§ **Activity**
The reply must contain exactly the lines below from the one with "subtotal: 7.48 -> 6.97" down to the one with "total: 3165.31 -> 3118.51", both included, and nothing more; please omit the pictures.

§ **Source data**
== Segment start ==
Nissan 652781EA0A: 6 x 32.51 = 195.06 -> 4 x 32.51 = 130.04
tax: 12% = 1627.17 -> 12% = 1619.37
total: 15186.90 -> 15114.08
== Segment end ==
== Segment start ==
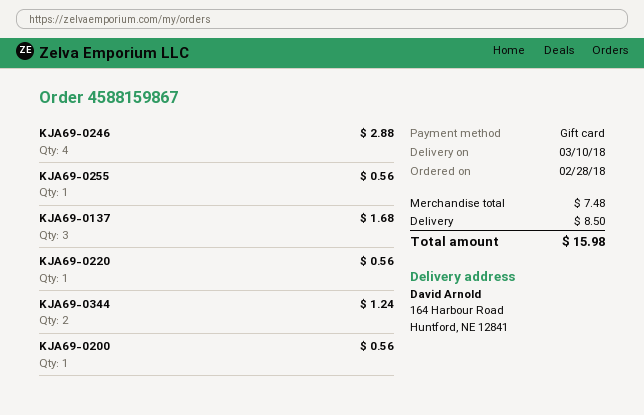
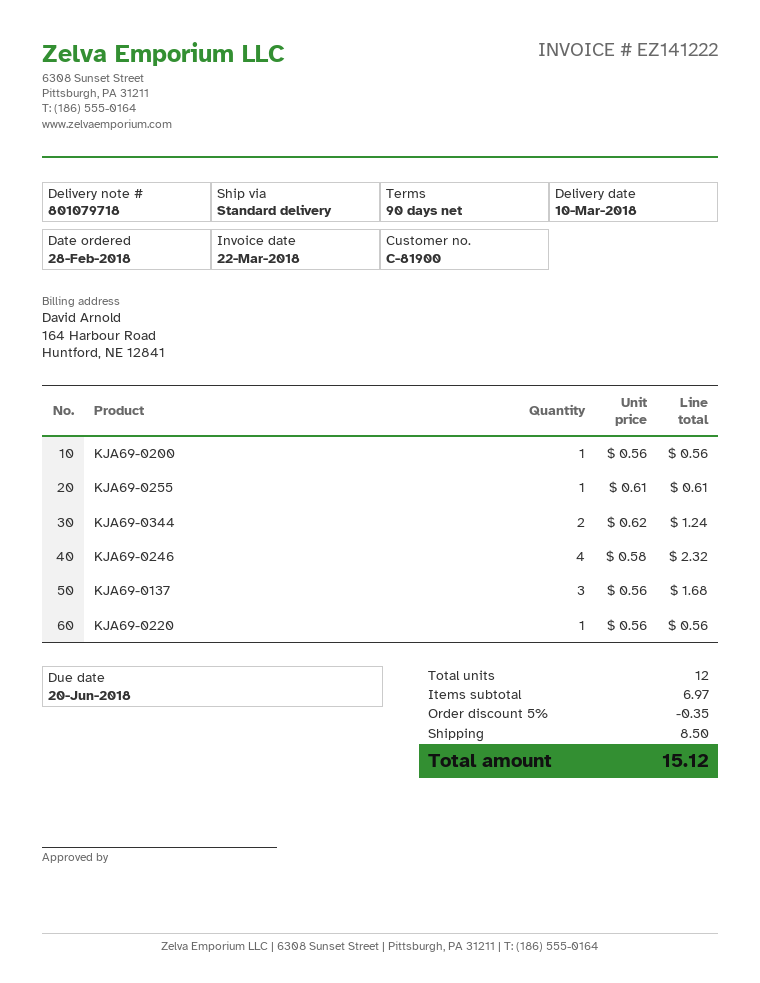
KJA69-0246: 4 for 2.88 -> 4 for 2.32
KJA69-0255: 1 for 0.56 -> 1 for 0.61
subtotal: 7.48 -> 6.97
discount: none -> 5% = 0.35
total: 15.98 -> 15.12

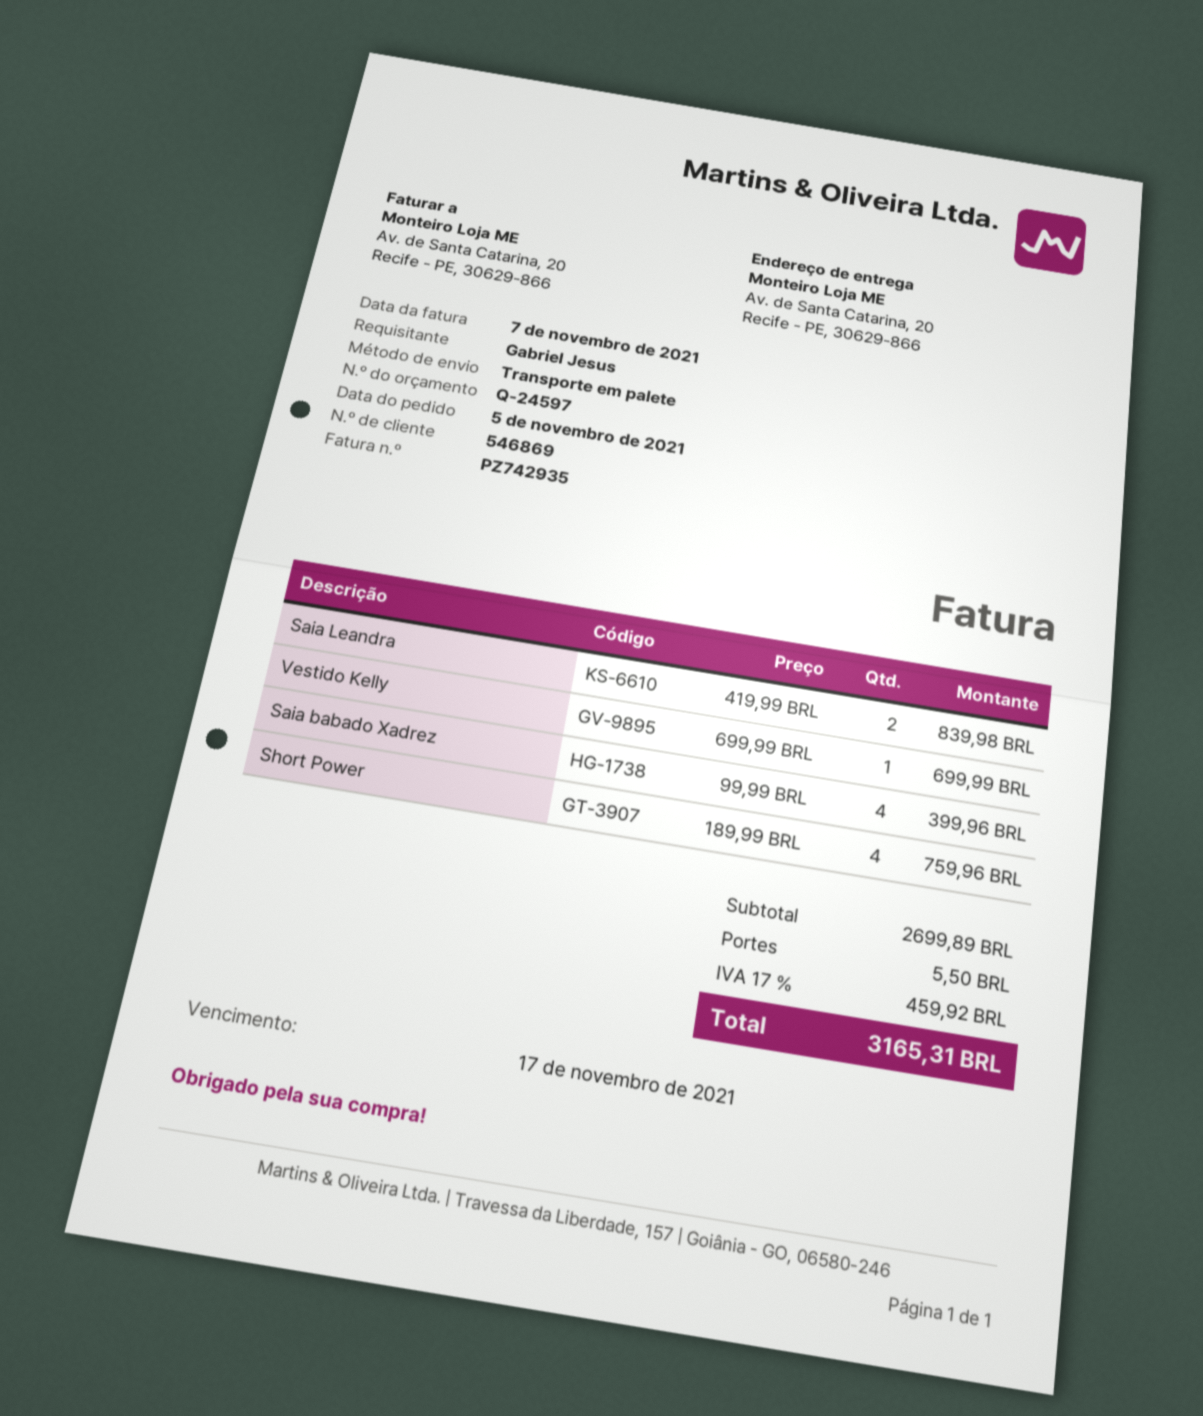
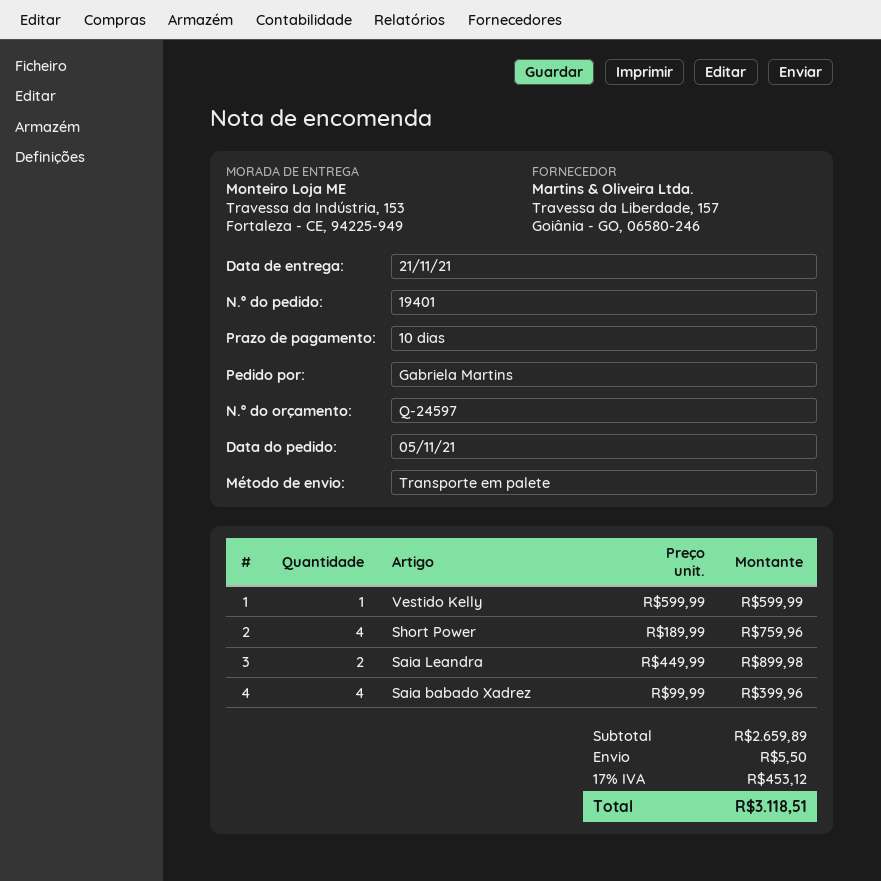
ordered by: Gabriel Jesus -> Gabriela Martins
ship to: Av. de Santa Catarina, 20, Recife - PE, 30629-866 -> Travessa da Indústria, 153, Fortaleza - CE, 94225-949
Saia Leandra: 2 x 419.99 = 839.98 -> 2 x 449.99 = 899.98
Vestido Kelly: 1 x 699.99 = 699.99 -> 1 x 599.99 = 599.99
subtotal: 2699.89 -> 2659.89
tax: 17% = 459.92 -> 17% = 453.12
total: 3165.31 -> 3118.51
== Segment end ==
§ **Exercise response**
subtotal: 7.48 -> 6.97
discount: none -> 5% = 0.35
total: 15.98 -> 15.12

ordered by: Gabriel Jesus -> Gabriela Martins
ship to: Av. de Santa Catarina, 20, Recife - PE, 30629-866 -> Travessa da Indústria, 153, Fortaleza - CE, 94225-949
Saia Leandra: 2 x 419.99 = 839.98 -> 2 x 449.99 = 899.98
Vestido Kelly: 1 x 699.99 = 699.99 -> 1 x 599.99 = 599.99
subtotal: 2699.89 -> 2659.89
tax: 17% = 459.92 -> 17% = 453.12
total: 3165.31 -> 3118.51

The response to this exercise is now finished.